Thursday, April 28, 2016

Remembering Prince

Since Prince’s passing, I’ve been thinking a lot about him and basically consuming every obituary/think piece there has been. I don’t know why. Maybe it is to try and soak up all that there is in the void that his passing has left.

There is one thing about Prince that I’ve been finding out that I never knew or possible forgotten if I had ever found out about it; Prince had and lost a child. Every time this comes up, it feels like a footnote in everything I’ve read, taking a back seat to his musical genius or to his artistic legacy. It’s barely a blip on our collective radar screens.

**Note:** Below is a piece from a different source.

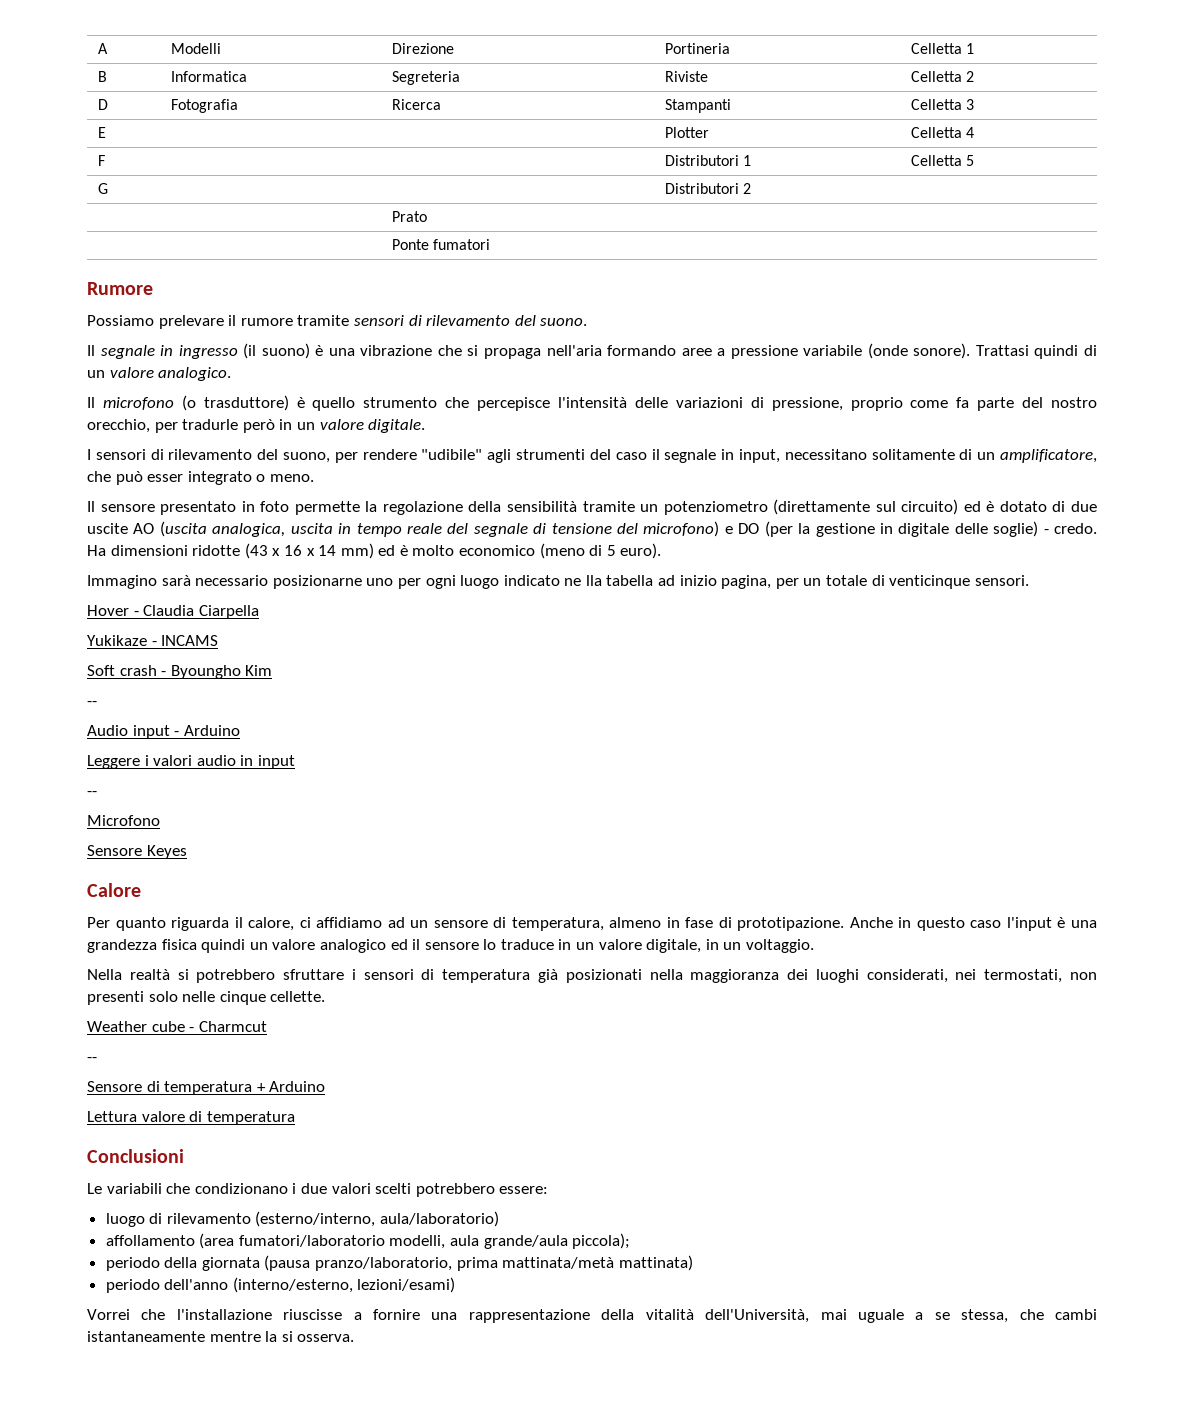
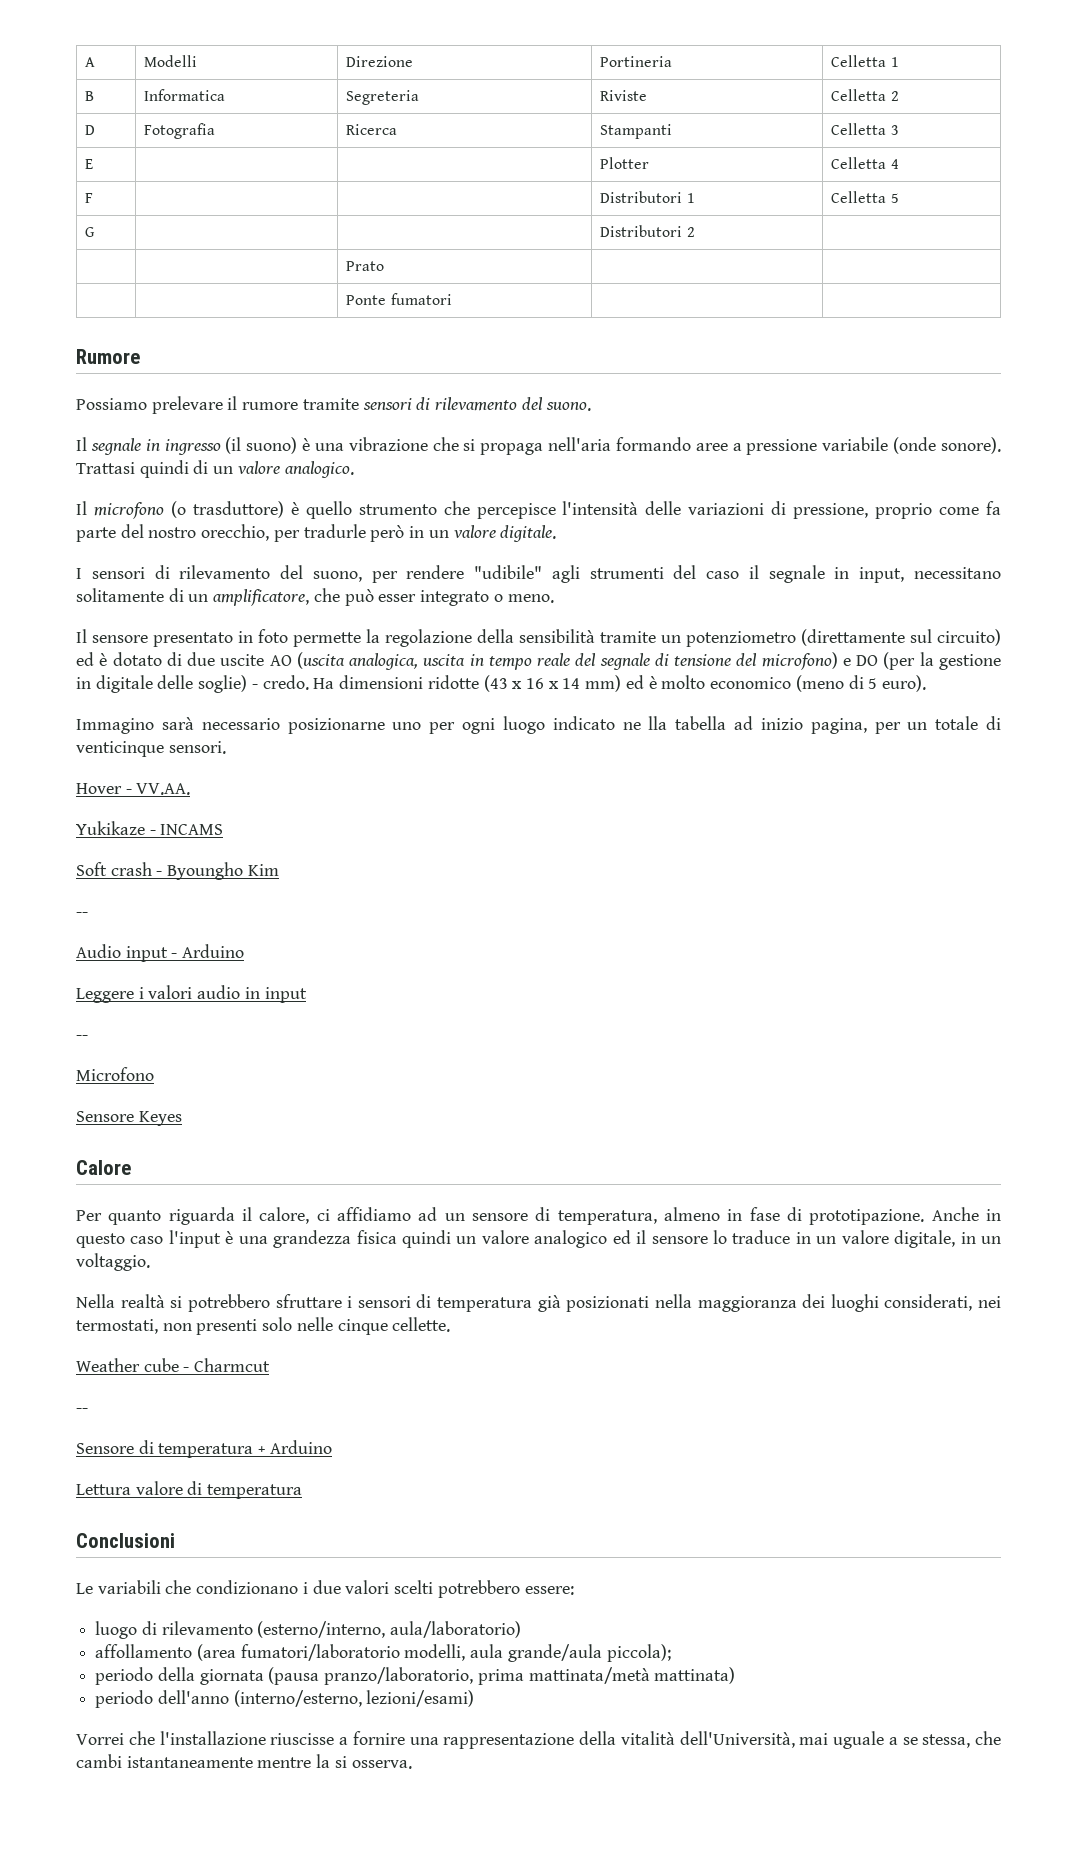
[143,605,259,619] Claudia Ciarpella -> [136,783,191,795] VV.AA.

I get why, or at least I think I get why. Nobody wants to dwell on what it means to be a parent that’s lost a child. And to be fair, it’s not all that he was. To the public he was all those other things first. But, and I’m guessing here, but it’s a guess built from my own experience, he would prefer to be thought of a father first, a grieving father second (maybe, but maybe not), and then all those other things happened to be pleasant white noise.

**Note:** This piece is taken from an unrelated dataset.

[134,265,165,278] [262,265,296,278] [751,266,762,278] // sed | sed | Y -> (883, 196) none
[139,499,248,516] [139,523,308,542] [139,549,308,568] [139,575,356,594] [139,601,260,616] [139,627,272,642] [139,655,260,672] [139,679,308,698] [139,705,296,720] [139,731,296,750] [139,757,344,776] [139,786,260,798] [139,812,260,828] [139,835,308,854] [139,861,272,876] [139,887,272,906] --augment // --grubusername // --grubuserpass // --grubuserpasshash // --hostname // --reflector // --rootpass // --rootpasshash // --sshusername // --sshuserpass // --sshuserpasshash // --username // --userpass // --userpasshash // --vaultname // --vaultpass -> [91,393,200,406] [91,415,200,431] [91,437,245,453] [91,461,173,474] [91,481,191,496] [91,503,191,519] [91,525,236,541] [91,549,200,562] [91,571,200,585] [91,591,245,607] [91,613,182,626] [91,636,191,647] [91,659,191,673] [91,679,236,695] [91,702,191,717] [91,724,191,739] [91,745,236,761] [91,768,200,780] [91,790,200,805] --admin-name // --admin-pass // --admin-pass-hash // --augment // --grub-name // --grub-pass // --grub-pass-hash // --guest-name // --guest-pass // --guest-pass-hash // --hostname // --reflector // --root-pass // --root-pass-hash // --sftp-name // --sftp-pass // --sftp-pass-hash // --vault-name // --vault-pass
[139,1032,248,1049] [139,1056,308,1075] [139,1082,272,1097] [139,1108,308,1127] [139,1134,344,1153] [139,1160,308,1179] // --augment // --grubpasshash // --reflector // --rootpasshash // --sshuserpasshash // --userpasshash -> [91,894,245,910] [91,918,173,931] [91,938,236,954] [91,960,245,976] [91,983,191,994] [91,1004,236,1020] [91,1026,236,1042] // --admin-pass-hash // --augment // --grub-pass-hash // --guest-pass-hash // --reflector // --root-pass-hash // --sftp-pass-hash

There’s a reason many an obit reads loving father, adoring husband, blah, blah, blah, because that’s usually the order of priority. The love we gave our kids is what should take the first prize.

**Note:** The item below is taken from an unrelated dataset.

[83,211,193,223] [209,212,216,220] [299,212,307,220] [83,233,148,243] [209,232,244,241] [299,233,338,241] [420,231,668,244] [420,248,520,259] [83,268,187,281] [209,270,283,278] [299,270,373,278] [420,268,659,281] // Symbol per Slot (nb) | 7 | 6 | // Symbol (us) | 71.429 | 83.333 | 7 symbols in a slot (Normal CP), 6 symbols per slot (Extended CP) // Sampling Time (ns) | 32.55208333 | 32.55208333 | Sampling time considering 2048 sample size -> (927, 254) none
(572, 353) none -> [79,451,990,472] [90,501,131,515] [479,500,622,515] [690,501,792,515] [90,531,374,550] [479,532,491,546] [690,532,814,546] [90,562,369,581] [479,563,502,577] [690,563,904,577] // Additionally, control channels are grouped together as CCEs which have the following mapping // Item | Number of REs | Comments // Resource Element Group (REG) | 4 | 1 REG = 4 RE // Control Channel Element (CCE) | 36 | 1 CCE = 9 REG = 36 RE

Speaking as a mother who has also lost a child, the title of grieving parent is not something to be taken lightly. It’s something that I don’t want the collective we to pass over quickly, in obit or memorial form. No it’s not all I want to be known for. I'm a mother, a wife, a writer, a creative writer, a person deeply passionate about disability rights, beader, the list goes on. But I also don’t want it to be a footnote in my life when the final word is set to paper. Because Ukiah was certainly not a footnote in my life. He was so much more. He could be the central thesis, the theme on which the whole book hinges. That’s how much he shaped my life.

So I wonder what Prince would make of all this. It seems to me that this was all kept so close to the vest or else I would’ve been more aware of it. And anyone who has lost a child is certainly allowed to do whatever they want in the wake of such things. If Prince decided to keep that loss quiet, that was his choice and I respect it.

But when these things come to light posthumously, I wish such knowledge would be given the respect and width and breadth of appreciation such a thing is due. Prince was a father that lost deeply and lost greatly and among the many other things he was to each and all of us he was this thing too and he should be loved and respected deeper and more greatly because of this.

Prince, you’ve meant a lot to me throughout the years, but you mean so much more to me now knowing how deeply you have loved and how deeply you have lost. Rest in Peace and Rest in Power, but most importantly now you can rest with your child.